Objectives: To determine whether increases in Fio(2) or positive end-expiratory pressure will compensate for hypoxemia resulting from exposure to 8000 feet (2440 m) of altitude in a model of acute respiratory distress syndrome. Design: Intervention and crossover design. Setting: Military research altitude chamber. Subjects: Sixteen Yucatan miniature swine (Sus scrota). Interventions: Swine initially were placed on mechanical ventilation (zero positive end-expiratory pressure, 21% Fio(2)). Twelve animals had moderate to severe acute respiratory distress syndrome (50% to 70% Fio(2) at sea level to maintain Pao(2) of 50-70 torr [6.65-9.3kPa]) induced by intravenous oleic acid.
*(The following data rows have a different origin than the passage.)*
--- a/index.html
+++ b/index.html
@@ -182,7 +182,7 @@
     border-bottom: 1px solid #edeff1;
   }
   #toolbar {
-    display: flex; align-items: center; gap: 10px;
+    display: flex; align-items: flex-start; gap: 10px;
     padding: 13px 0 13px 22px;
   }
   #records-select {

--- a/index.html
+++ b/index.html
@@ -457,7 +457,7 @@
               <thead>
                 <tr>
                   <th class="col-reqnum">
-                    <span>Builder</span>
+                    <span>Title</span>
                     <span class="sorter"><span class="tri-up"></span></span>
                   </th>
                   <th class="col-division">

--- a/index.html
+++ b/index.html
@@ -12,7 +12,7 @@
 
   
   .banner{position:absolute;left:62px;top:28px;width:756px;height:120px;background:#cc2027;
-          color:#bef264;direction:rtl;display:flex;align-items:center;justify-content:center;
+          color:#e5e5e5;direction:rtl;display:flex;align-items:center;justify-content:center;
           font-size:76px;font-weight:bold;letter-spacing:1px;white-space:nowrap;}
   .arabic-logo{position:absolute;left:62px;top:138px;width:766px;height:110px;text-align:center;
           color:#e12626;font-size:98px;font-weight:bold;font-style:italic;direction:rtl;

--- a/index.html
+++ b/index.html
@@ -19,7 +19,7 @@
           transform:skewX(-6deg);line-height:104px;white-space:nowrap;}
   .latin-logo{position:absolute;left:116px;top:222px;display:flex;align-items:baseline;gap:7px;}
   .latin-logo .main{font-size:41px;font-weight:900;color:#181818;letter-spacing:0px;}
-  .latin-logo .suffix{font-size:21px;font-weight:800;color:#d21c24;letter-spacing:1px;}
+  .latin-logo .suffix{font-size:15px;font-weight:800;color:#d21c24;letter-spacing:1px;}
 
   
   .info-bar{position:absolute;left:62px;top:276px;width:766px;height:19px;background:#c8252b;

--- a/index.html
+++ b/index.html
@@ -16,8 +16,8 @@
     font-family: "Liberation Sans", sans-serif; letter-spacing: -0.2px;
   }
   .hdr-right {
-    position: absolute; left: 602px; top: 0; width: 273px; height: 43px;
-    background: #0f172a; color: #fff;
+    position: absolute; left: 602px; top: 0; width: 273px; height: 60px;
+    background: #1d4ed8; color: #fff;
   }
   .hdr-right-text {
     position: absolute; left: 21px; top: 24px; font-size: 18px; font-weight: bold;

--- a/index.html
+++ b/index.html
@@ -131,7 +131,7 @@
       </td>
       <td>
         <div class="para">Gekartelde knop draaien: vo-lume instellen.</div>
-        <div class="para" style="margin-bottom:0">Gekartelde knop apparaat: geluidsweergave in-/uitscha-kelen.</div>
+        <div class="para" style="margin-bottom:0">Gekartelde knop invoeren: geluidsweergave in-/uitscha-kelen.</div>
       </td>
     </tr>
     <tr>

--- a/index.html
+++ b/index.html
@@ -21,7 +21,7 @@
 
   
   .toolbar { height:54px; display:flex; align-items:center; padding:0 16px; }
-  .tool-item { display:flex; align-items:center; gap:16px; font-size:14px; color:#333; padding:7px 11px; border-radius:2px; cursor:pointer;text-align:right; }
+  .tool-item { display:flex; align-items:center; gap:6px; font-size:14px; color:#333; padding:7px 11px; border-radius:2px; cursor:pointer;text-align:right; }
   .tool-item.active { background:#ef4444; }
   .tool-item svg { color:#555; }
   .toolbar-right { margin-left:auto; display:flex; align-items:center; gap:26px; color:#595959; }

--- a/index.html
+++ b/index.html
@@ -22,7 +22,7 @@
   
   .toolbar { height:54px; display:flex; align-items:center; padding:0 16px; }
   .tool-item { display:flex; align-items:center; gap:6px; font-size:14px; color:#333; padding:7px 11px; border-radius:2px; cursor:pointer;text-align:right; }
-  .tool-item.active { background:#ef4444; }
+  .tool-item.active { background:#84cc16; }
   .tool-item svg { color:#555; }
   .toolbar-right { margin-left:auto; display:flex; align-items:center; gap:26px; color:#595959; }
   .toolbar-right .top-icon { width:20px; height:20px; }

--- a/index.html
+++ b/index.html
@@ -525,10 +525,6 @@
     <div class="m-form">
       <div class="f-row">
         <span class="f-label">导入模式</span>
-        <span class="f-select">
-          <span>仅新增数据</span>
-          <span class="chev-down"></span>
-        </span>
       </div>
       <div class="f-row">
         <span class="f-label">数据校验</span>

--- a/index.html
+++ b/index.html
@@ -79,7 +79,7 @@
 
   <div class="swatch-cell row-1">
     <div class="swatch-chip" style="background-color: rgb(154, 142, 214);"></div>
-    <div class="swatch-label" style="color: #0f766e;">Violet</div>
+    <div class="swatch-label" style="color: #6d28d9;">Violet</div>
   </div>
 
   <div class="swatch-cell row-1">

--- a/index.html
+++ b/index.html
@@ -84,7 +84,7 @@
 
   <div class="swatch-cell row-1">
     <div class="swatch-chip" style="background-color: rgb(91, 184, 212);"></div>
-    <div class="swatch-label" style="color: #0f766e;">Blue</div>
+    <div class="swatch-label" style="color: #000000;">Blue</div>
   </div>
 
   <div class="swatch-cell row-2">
Four animals were controls (no lung injury). The animals were taken to 8000 feet (2440 m) in an altitude chamber, and then stepwise increases of either 5% Fio(2) (six animals) or 2.5 cm H2O positive endexpiratory pressure (six animals) were made until Pao(2). values exceeded 75 torr (10.0 kPa). If Pao(2) did not reach 75 torr (10.0 kPa), and time permitted, the animal was crossed over to the other group. Measurements and Main Results: Arterial blood gases were drawn at baseline (sea level and at altitude) and after every change in ventilator settings. Positive end-expiratory pressure increases from 5 to 12.5 cm H2O were required to bring the Pao(2) in the injured pigs to 75 torr (10.0 kPa). Fio(2) increases did not achieve a Pao(2) of 75 torr (10.0 kPa) for three of six animals despite reaching 100% Fio(2). One animal crossed over from Fio, to positive end-expiratory pressure and achieved a Pao(2) of 75 torr (10.0 kPa) with 5 cm H2O of positive end-expiratory pressure. Conclusions. Fifty percent of the animals with lung injury had altitude-induced hypoxia that was resistant to increases in Fio(2). Increases in positive end-expiratory pressure are more reliable than increases in Fio(2) for correcting altitude-induced hypoxia in this model of acute respiratory distress syndrome.